WHAT NEEDS TO BE DONE: Report every line below that carries the word "free".

Start of RECORDS PROVIDED

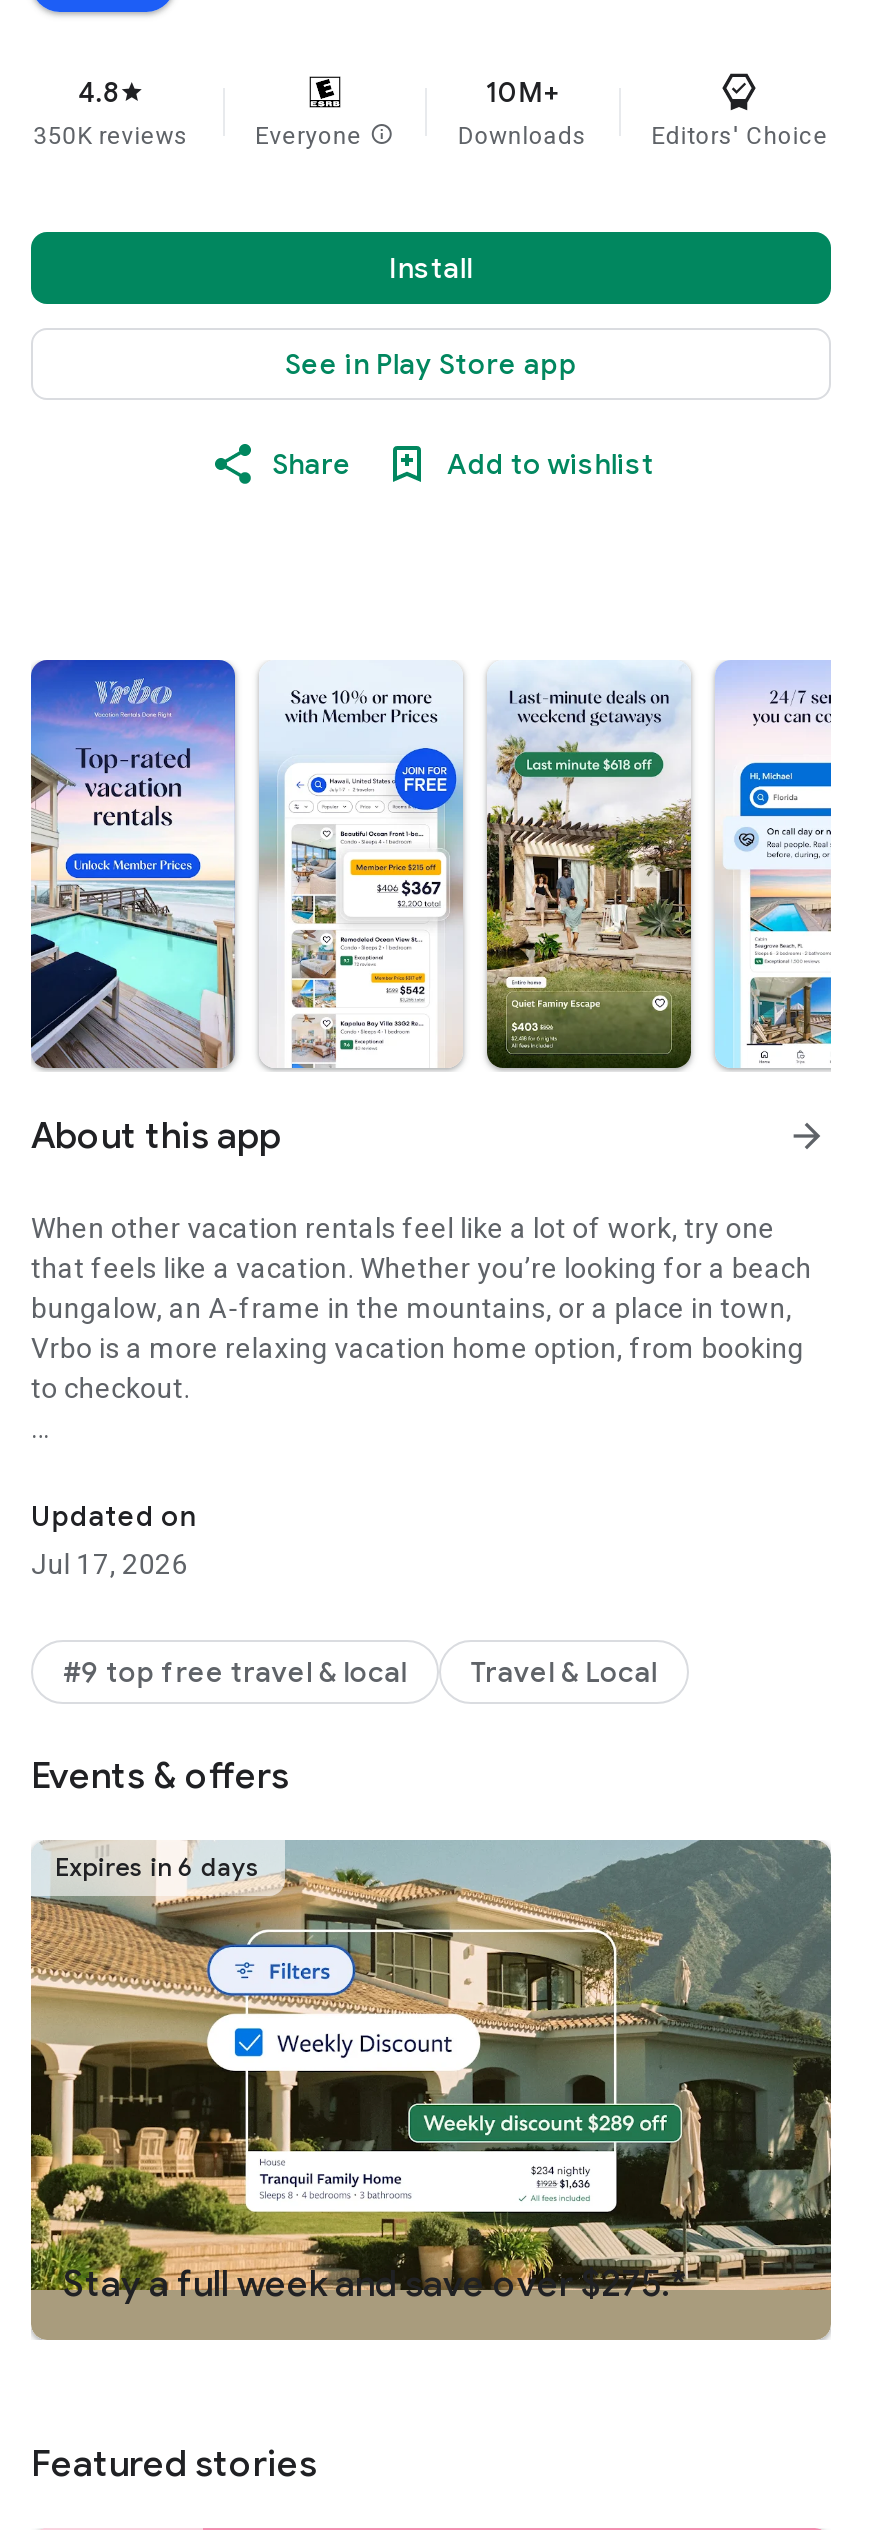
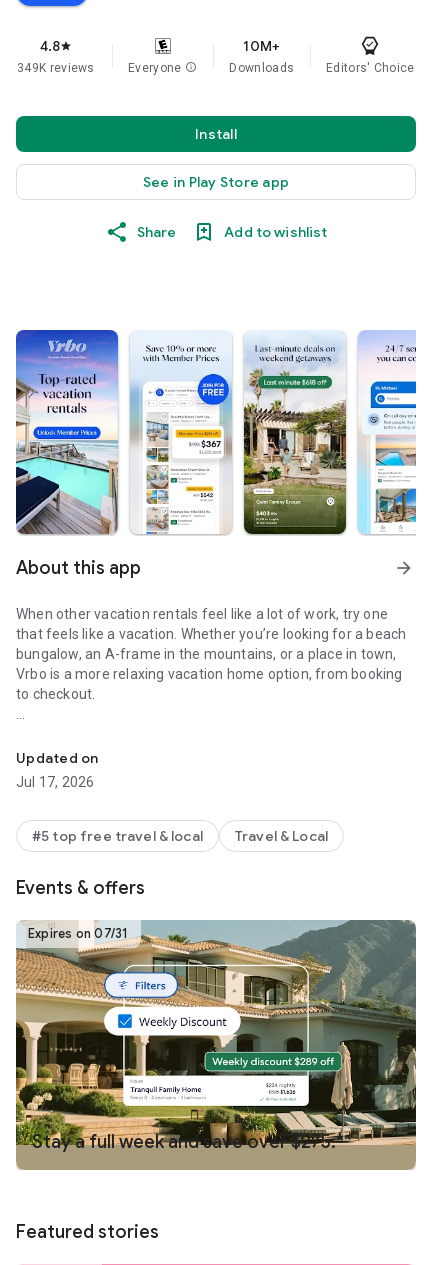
- 350K reviews
+ 349K reviews

- #9 top free travel & local
+ #5 top free travel & local

- Expires in 6 days
+ Expires on 07/31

End of RECORDS PROVIDED

COMPLETED EXERCISE:
- #9 top free travel & local
+ #5 top free travel & local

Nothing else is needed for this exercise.